Semoga Berakhir Bahagia

114 17 1
                                    

~Cerpen~

Semoga Berakhir Bahagia
  
--------------------------------

“Cantika kalau dilihat-lihat mirip sekali denganmu sewaktu kecil,” ujar Lastri, ibu Kirana.

Bahkan, ibu mertua Kirana mengatakan, mata dan hidung Cantika seperti anaknya-suami Kirana.

Dua minggu yang lalu, Kirana dan suami mengadopsi anak perempuan berusia enam tahun. Alasan mereka mengadopsi bukan karena tidak dapat memiliki anak sendiri, dari pernikahannya telah dikaruniakan anak lelaki yang lucu. Alasan mereka hanya ingin menghadirkan jiwa baru yang harus disayangi dan diasuh sepenuh hati.

Proses adopsi Cantika bukan hal yang mudah, justru pertentangan datang dari keluarga besar. Alasan mereka dapat dimengerti, yakni tentang asal usul Cantika.

“Kamu ini aneh! Memang, kamu nggak bisa punya anak lagi? Sampai harus mengadopsi anak. Apa kamu tidak takut terbawa sial. Bisa saja, kan, anak itu terlahir dari hasil perzinaan,” kata ibu mertua tidak setuju saat mereka mengutarakan keinginannya mengadopsi Cantika.

Lain hal dengan ibu kandung Kirana, wanita itu tidak bicara, hanya menatap lekat, penuh selidik, dan kepalanya dipenuhi pertanyaan-pertanyaan.

Kirana yang paham akan sikap ibunya mengatakan,”Rana sudah mengenal Cantika saat kuliah di Malang, sewaktu Rana aktif di organisasi; divisi pengabdian masyarakat. Waktu itu, Cantika masih bayi.”

“Dia itu anak siapa? Gimana kalau dia itu anak hasil perzinaan?” tanya ibunya.

Kirana meraih tangan ibunya dan meremasnya lembut. “Mah, jika memang iya. Cantika tetap anak suci, bukan anak haram. Perbuatan orang tuanyalah yang haram.”

“Tapi, alasanmu mengadopsinya bukan karena tidak bisa punya anak lagi, kan? Rahimmu baik-baik saja, kan?” tanya ibunya, rautnya masih terlihat cemas. Kirana mengangguk seraya tersenyum.

“Baiklah, Ibu mengizinkan.” Kirana pun mendekap erat ibunya seraya menahan bulir bening yang sudah menganak di sudut matanya. Bukan bulir bening karena terharu akan restu sang ibu, tetapi bulir bening karena rasa bersalah.

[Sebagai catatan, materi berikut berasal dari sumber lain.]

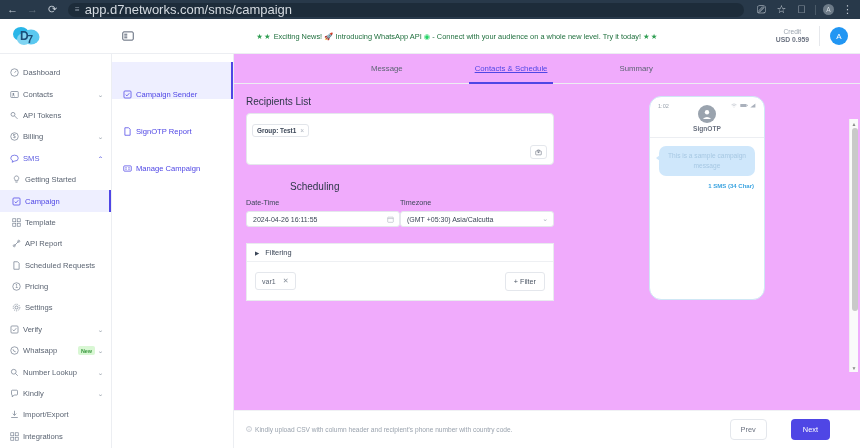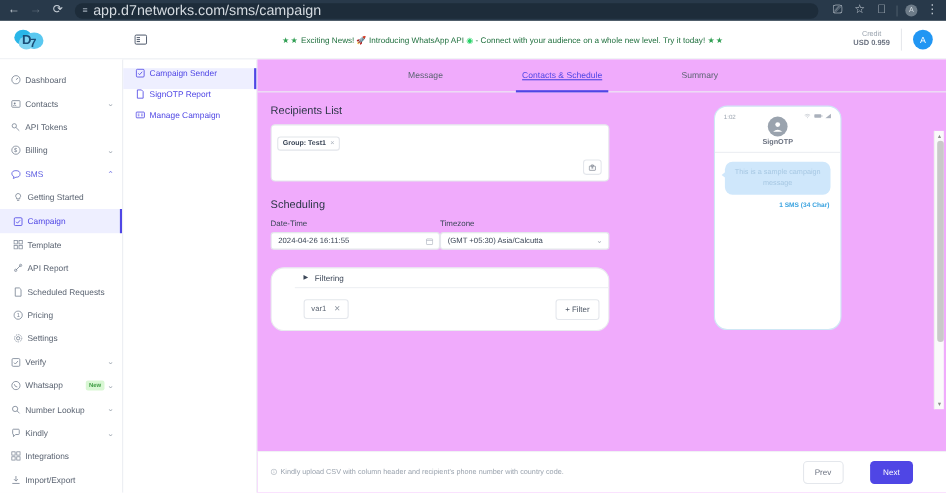"Campaign Sender" .subnav-item { align-items: flex-start -> flex-end; height: 19px -> 37px }
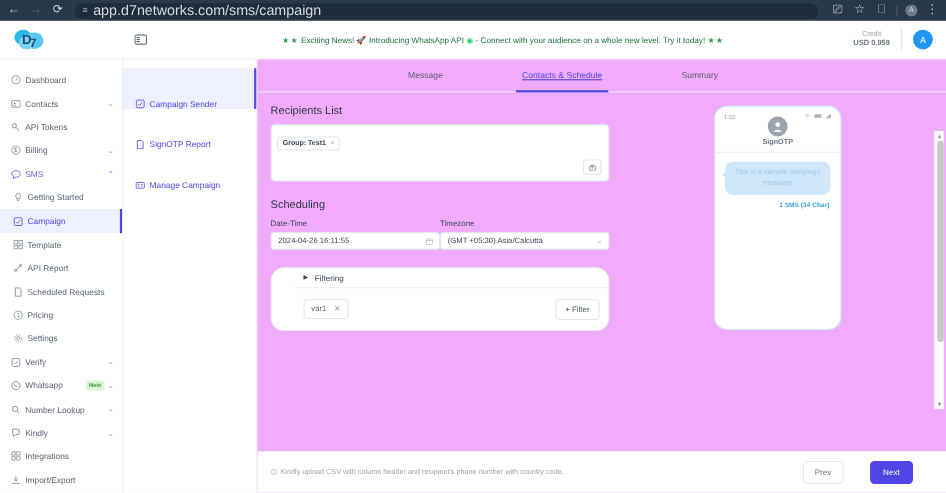"Scheduling" .sched-title { margin-left: none -> 44px }
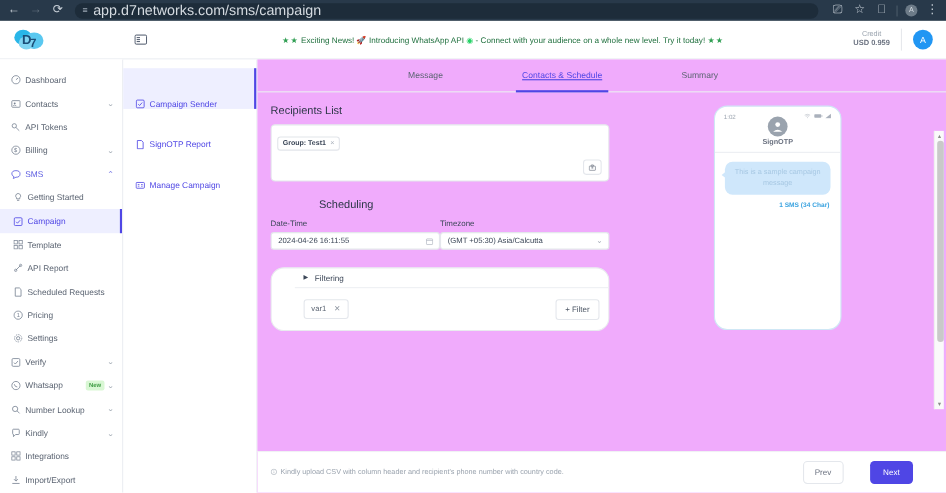"Filtering" .filter-card { border-radius: 12px -> 0; padding-left: 21px -> none }
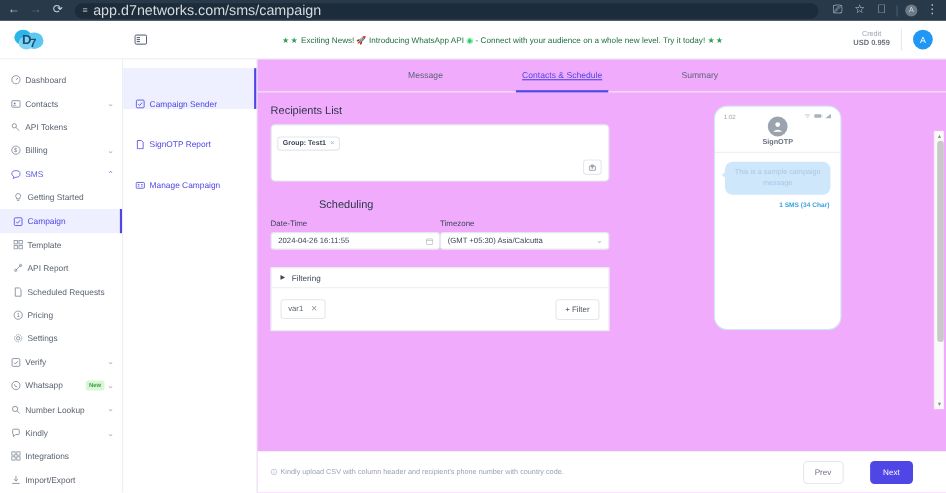"Integrations" div.nav-item { order: before "Import/Export" -> after "Import/Export" }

Hari ini, mereka mengadakan tasyakuran rumah baru. Sekaligus juga dijadikan untuk memperkenalkan Cantika. Sepanjang acara, Cantika banyak diam. Kirana dan suaminya memahami, mungkin Cantika sedang beradaptasi dengan keluarga barunya.

Setelah tamu pulang, Kirana duduk di sisi kasur memandangi Cantika yang terlelap. Diusapnya pipi Cantika. Ada kelegaan dalam dada, seperti sudah menebus rasa bersalah sehingga air mata membanjiri pipinya. Akhirnya, Kirana dan Yuda dapat memberikan kasih sayang yang seharusnya anak itu dapatkan.

Minggu terakhir pada Desember, Yuda dan Kirana mengajak berlibur kedua anaknya berkemah di daerah Subang. Pagi itu, suasana sejuk karena sinar matahari tidak dapat menembus kerimbunan cabang-cabang pohon. Rumput yang mereka duduki terasa dingin dan lembap.

Yuda dan Kirana memandang kedua anaknya sedang bermain tangkap bola tidak jauh dari tepi sungai. Sejak Cantika tinggal bersama mereka, anak itu banyak perubahan. Dia tidak lagi pendiam, sudah mau berbicara meskipun tidak banyak, dan wajahnya ceria, berbeda ketika pertama kali datang.

Aliran sungai pagi itu sedikit deras karena tadi malam area perkemahan ini diguyur hujan. Kalau aliran sungai tenang, maka kedua anak mereka akan berlama-lama bermain di tepian sungai sambil menangkap udang kecil.

Satu detik kemudian, Kirana membawa dirinya ke masa lalu, semua kenangan berkumpul seperti potongan puzzle. Seandainya saja, ia dan Yuda tidak melakukan kesalahan. Mungkin Cantika tidak akan tinggal di panti asuhan dan haknya untuk mendapat kasih sayang terpenuhi seperti anak-anak lainnya.